* EXERCISE: Using the listing below, copy exactly the lines from the one containing "position:absolute; left:1px; top:1px;" to the one containing "width:24px; height:22px; display:flex;", both lines included, and no others.
═══ TASK DATA
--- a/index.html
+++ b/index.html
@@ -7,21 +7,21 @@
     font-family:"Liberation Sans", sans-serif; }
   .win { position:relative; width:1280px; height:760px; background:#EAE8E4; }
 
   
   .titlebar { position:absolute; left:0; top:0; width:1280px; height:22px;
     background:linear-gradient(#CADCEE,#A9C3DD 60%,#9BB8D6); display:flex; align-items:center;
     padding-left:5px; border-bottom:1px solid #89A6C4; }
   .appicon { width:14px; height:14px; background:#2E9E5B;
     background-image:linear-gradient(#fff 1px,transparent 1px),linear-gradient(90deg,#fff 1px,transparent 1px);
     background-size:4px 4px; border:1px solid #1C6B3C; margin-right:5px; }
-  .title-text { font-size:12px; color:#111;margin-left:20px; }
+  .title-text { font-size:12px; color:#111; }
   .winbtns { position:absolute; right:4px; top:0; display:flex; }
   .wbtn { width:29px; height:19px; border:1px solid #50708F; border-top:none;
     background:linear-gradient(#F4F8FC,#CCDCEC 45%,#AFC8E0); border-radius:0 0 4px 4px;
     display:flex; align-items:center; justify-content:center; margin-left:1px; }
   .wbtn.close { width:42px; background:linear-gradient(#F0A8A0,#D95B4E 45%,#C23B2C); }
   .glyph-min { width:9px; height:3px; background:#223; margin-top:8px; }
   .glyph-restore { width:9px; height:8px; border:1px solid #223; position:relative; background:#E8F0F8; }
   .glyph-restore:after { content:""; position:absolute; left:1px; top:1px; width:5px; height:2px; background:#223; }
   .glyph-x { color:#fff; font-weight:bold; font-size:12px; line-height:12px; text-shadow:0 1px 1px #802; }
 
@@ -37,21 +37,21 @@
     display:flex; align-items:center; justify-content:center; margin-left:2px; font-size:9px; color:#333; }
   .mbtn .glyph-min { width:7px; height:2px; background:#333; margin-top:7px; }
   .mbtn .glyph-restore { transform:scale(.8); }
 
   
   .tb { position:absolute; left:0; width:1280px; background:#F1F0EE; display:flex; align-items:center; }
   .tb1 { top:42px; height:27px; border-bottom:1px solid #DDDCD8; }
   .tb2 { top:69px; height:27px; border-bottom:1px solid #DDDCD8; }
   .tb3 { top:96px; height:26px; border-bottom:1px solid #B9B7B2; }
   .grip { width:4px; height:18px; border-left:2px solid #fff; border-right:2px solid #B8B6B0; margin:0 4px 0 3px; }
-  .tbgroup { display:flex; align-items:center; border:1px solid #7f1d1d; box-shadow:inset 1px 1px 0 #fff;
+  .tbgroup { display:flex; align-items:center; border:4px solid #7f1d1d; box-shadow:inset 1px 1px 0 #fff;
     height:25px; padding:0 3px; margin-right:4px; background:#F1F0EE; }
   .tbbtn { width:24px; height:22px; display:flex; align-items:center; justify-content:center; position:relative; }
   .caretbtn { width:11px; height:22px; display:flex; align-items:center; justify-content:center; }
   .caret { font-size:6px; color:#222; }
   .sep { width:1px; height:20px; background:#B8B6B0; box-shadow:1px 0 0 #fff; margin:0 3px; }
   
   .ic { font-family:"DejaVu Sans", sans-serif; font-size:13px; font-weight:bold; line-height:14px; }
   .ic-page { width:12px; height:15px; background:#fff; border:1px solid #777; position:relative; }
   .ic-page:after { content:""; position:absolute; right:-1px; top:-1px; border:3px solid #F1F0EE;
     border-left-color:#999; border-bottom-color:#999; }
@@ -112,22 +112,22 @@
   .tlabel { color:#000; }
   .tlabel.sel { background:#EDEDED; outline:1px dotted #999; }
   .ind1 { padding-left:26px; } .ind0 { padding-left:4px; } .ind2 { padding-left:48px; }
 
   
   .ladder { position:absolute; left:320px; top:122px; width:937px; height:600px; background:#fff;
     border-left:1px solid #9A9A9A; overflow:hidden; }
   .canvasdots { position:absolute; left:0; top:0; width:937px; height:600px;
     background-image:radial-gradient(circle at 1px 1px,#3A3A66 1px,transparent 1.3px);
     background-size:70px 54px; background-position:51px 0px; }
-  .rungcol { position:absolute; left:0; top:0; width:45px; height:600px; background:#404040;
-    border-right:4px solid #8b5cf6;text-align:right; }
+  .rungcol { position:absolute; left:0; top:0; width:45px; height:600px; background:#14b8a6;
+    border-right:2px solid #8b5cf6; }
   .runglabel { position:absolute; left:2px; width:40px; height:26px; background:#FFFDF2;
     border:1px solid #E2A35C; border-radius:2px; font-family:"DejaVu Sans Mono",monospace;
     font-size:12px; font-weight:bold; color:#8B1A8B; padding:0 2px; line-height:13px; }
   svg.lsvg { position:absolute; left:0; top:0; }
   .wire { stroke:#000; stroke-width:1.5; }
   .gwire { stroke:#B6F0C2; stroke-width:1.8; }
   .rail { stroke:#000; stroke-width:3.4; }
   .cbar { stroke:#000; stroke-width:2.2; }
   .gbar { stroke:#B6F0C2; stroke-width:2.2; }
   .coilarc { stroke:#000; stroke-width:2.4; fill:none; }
══════
* ANSWER TO THIS PROBLEM:
   .glyph-restore:after { content:""; position:absolute; left:1px; top:1px; width:5px; height:2px; background:#223; }
   .glyph-x { color:#fff; font-weight:bold; font-size:12px; line-height:12px; text-shadow:0 1px 1px #802; }
 
@@ -37,21 +37,21 @@
     display:flex; align-items:center; justify-content:center; margin-left:2px; font-size:9px; color:#333; }
   .mbtn .glyph-min { width:7px; height:2px; background:#333; margin-top:7px; }
   .mbtn .glyph-restore { transform:scale(.8); }
 
   
   .tb { position:absolute; left:0; width:1280px; background:#F1F0EE; display:flex; align-items:center; }
   .tb1 { top:42px; height:27px; border-bottom:1px solid #DDDCD8; }
   .tb2 { top:69px; height:27px; border-bottom:1px solid #DDDCD8; }
   .tb3 { top:96px; height:26px; border-bottom:1px solid #B9B7B2; }
   .grip { width:4px; height:18px; border-left:2px solid #fff; border-right:2px solid #B8B6B0; margin:0 4px 0 3px; }
-  .tbgroup { display:flex; align-items:center; border:1px solid #7f1d1d; box-shadow:inset 1px 1px 0 #fff;
+  .tbgroup { display:flex; align-items:center; border:4px solid #7f1d1d; box-shadow:inset 1px 1px 0 #fff;
     height:25px; padding:0 3px; margin-right:4px; background:#F1F0EE; }
   .tbbtn { width:24px; height:22px; display:flex; align-items:center; justify-content:center; position:relative; }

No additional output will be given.